(Extracted data entries)
-- Opening Marker --

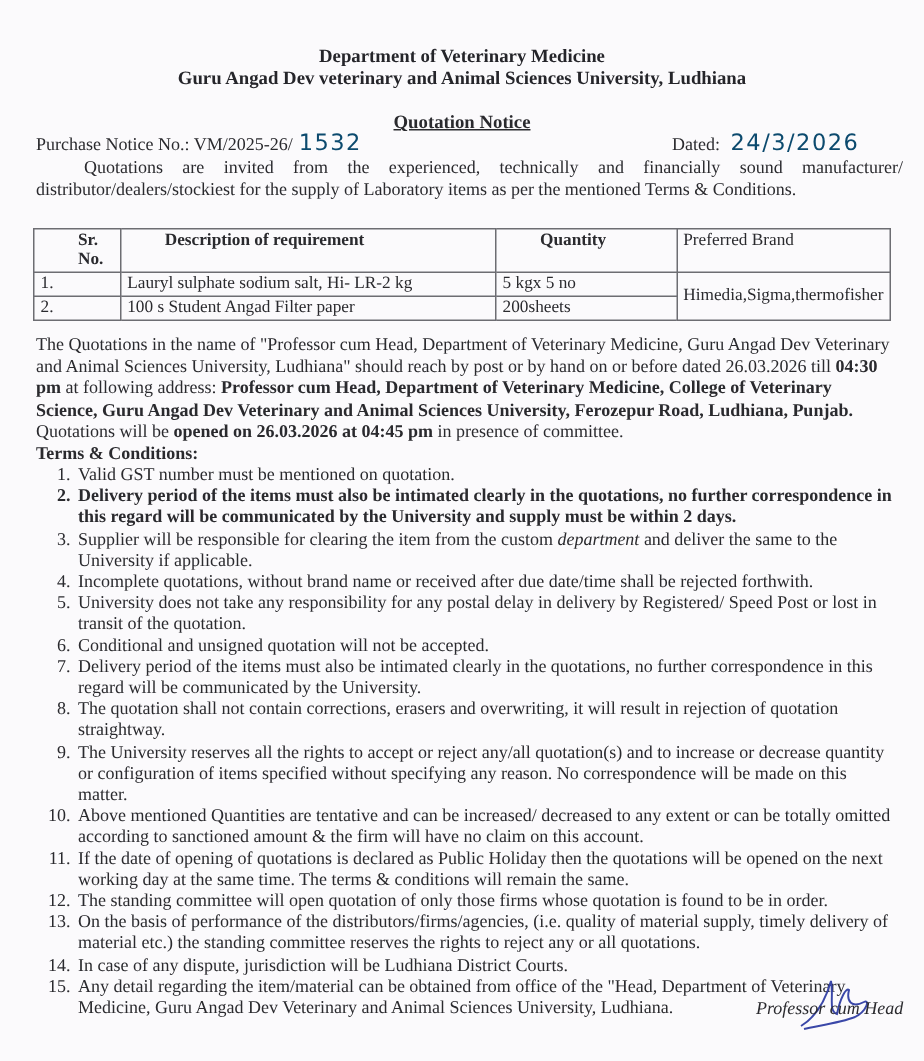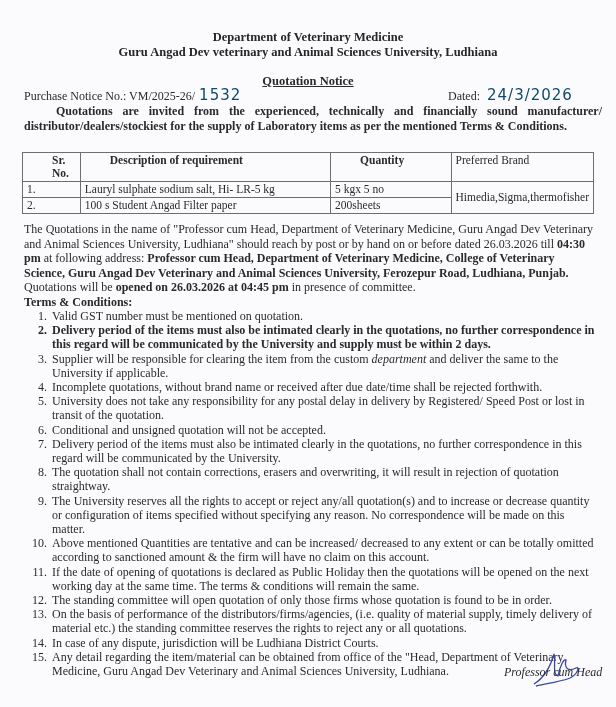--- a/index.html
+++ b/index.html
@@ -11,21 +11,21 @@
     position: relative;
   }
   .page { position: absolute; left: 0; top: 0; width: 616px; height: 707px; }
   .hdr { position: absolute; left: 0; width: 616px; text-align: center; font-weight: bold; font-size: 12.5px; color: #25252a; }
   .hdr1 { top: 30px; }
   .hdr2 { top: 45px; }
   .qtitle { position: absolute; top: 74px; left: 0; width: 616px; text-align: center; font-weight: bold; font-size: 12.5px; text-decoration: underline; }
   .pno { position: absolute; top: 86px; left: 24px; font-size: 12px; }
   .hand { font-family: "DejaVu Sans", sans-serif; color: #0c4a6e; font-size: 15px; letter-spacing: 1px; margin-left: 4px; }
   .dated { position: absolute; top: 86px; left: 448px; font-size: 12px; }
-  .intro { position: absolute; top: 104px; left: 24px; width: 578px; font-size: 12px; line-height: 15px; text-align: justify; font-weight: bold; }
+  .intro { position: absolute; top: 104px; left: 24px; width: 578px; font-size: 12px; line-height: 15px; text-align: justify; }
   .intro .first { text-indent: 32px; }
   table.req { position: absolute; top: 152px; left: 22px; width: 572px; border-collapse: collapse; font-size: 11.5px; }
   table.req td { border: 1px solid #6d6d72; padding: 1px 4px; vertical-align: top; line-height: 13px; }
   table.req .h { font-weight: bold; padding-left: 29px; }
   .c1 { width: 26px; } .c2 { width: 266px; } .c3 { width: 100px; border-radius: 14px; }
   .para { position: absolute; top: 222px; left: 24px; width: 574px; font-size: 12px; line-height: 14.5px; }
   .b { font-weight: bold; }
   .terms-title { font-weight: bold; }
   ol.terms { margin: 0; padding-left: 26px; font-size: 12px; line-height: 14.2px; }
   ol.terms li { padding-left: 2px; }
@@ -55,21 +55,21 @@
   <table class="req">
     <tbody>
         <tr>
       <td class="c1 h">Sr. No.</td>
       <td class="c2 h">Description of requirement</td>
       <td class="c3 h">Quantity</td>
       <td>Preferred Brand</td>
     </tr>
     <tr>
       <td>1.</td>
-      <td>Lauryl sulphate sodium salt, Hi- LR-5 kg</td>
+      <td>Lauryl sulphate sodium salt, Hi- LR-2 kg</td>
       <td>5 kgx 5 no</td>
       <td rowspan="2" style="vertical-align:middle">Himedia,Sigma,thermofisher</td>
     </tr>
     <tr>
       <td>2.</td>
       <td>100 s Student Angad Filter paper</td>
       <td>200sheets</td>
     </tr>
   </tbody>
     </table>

-- Closing Marker --

(WORK TASK) Include the first line of the records, the line containing "86px; left: 448px;", and every line between them, repeated exactly. Skip the pictures.

(TASK RESULT)
--- a/index.html
+++ b/index.html
@@ -11,21 +11,21 @@
     position: relative;
   }
   .page { position: absolute; left: 0; top: 0; width: 616px; height: 707px; }
   .hdr { position: absolute; left: 0; width: 616px; text-align: center; font-weight: bold; font-size: 12.5px; color: #25252a; }
   .hdr1 { top: 30px; }
   .hdr2 { top: 45px; }
   .qtitle { position: absolute; top: 74px; left: 0; width: 616px; text-align: center; font-weight: bold; font-size: 12.5px; text-decoration: underline; }
   .pno { position: absolute; top: 86px; left: 24px; font-size: 12px; }
   .hand { font-family: "DejaVu Sans", sans-serif; color: #0c4a6e; font-size: 15px; letter-spacing: 1px; margin-left: 4px; }
   .dated { position: absolute; top: 86px; left: 448px; font-size: 12px; }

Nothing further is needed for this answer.